Untuk mengilustrasikan bagaimana peran berubah, izinkan saya mengutip contoh dari dua anggota staf pengajar
penuh waktu yang saya miliki tanggung jawab untuk mengevaluasi tenurial dan tujuan promosi. Seperti yang saya
lakukan dengan semua anggota fakultas paruh waktu, saya mengunjungi kelas-kelas mereka dan menulis surat-surat
terperinci setiap semester berdasarkan kinerja mengajar mereka, pekerjaan ilmiah, kontribusi ke departemen, dan
upaya profesional. Dalam kedua kasus tersebut, individu-individu ini akhirnya menerima masa jabatan dan, selama
bertahun-tahun, berkembang dari asisten profesor menjadi profesor penuh. Sebagai koordinator program, saya
diminta untuk menulis surat evaluasi dan merekomendasikan (atau tidak merekomendasikan) status kepemilikan dan
peningkatan peringkat akademik. Untungnya, dua anggota fakultas ini adalah kaliber tertinggi,

Tetapi bagaimana jika kinerja mereka di dalam kelas di bawah standar? Bagaimana jika mereka memiliki banyak
konflik dengan siswa mereka? Bagaimana jika mereka tidak menghasilkan artikel jurnal atau melakukan penelitian yang
diperlukan untuk kemajuan? Bagaimana jika mereka tidak berkontribusi pada misi departemen? Tentu saja, akan sulit
jika saya harus menulis evaluasi negatif. Untuk menghindari situasi canggung seperti itu, prinsip panduan saya adalah
memulai diskusi terbuka dan berkelanjutan tentang masalah apa pun sejak dini. Menunggu sampai waktu keputusan
telah tiba untuk memberi tahu fakultas tentang kekurangan mereka, menurut pendapat saya, tidak etis.
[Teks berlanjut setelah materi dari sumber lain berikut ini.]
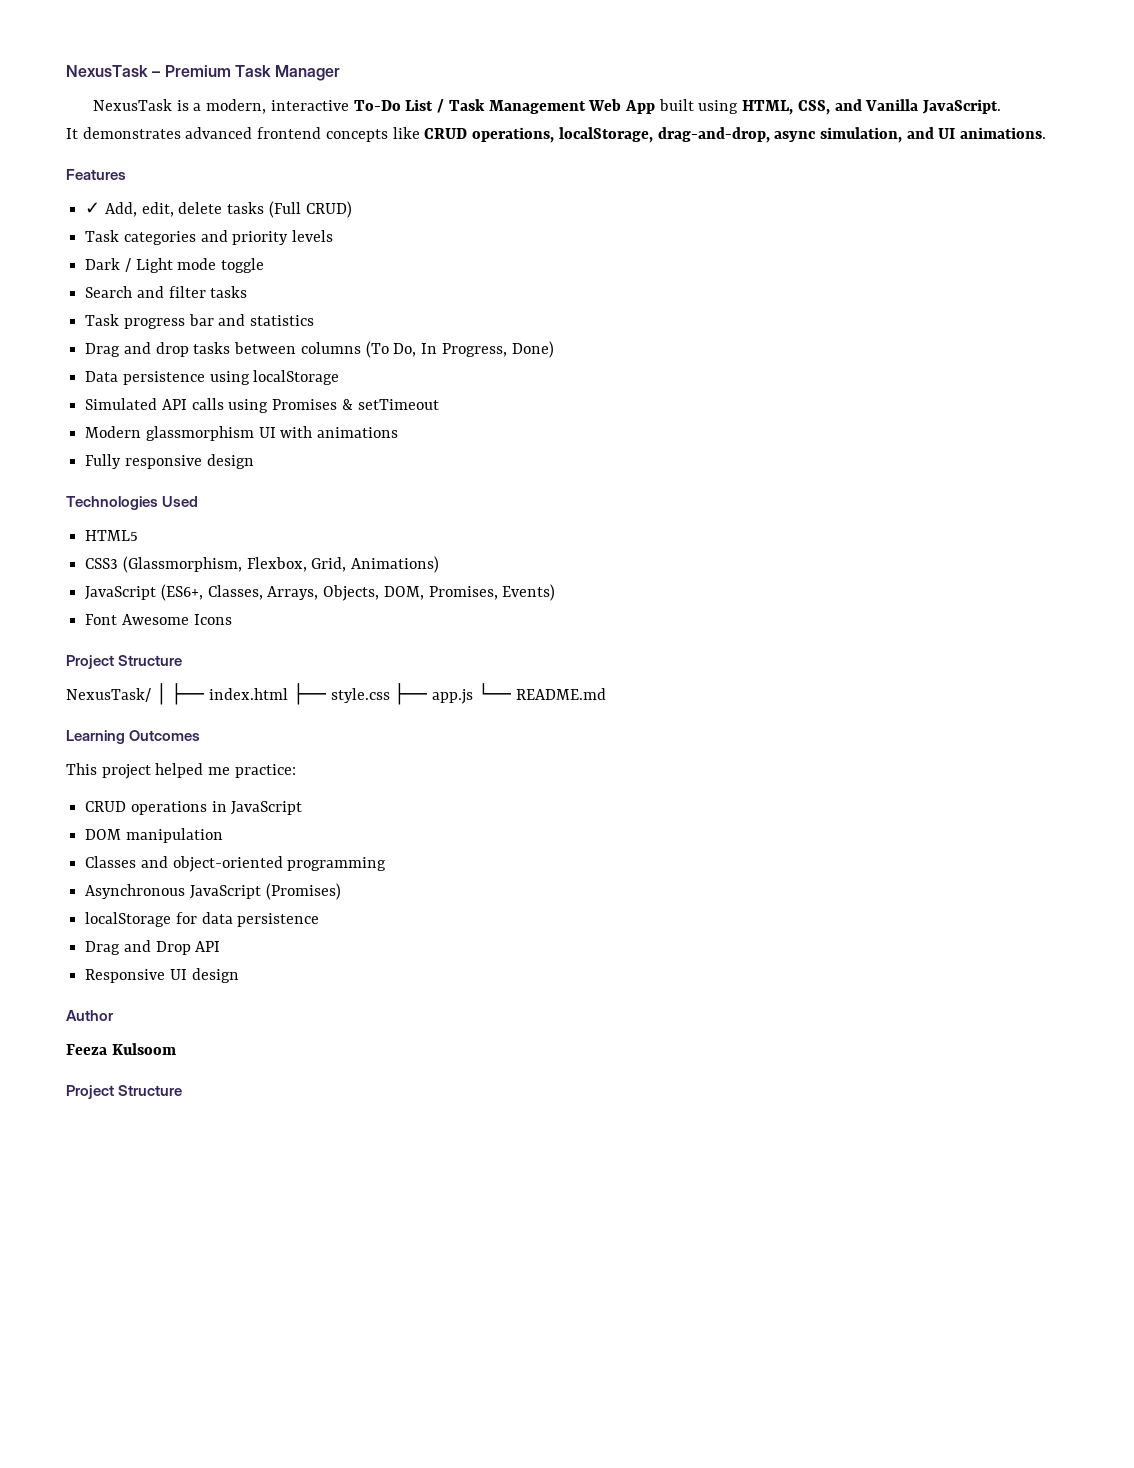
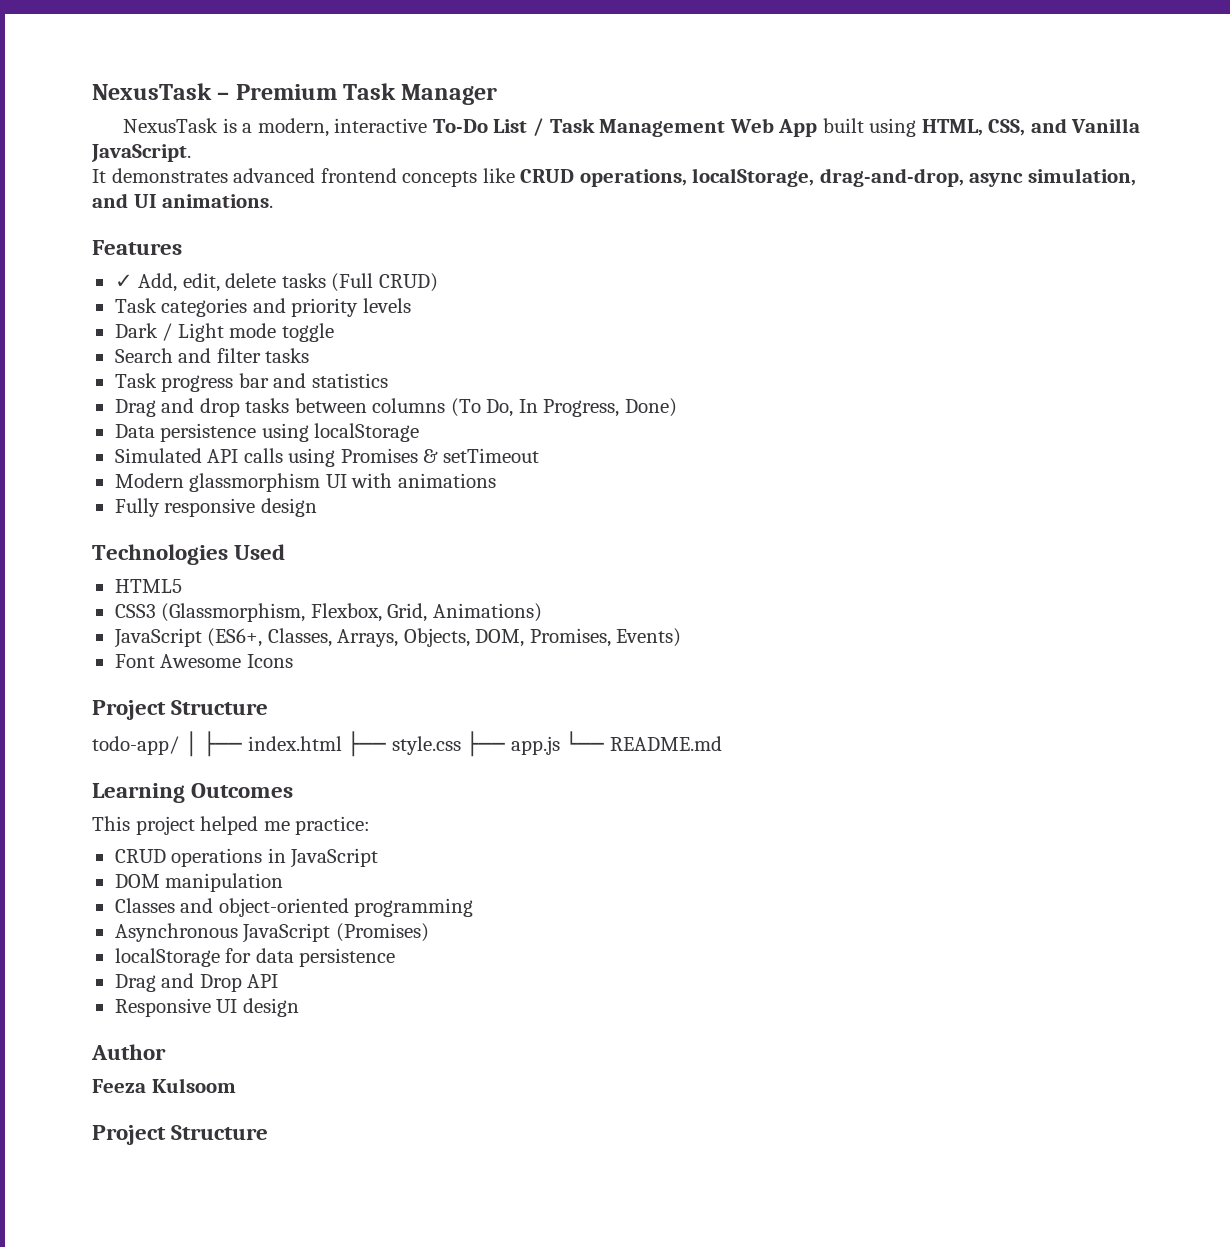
- NexusTask/ │ ├── index.html ├── style.css ├── app.js └── README.md
+ todo-app/ │ ├── index.html ├── style.css ├── app.js └── README.md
Setelah bertahun-tahun, salah satu profesor ini menjadi koordinator program, dan hubungan formal kami terbalik. Beberapa
tahun kemudian, dia menjadi dekan sekolah kami dan pengawas administrasi langsung saya. Mengubah peran dan hubungan tidak
selalu dapat dihindari, karena dalam kenyataannya, peran dan hubungan memang berkembang seiring waktu. Apa yang mutlak
diperlukan adalah kepercayaan telah dibangun sehingga semua orang dapat bermain dengan kartu terbuka dan semua yang terkait
merasa bebas untuk mengekspresikan keinginan, frustrasi, keprihatinan, keinginan, dan keluhan mereka. Dari sudut pandang saya,
tidak ada formula sederhana yang dapat menyelesaikan semua potensi peran ganda dan masalah hubungan. Kita perlu belajar
bagaimana mengidentifikasi masalah potensial dan kemudian secara kolaboratif kita harus merumuskan pedoman yang akan
menghasilkan penyesuaian terhadap setiap perubahan dalam peran dan hubungan.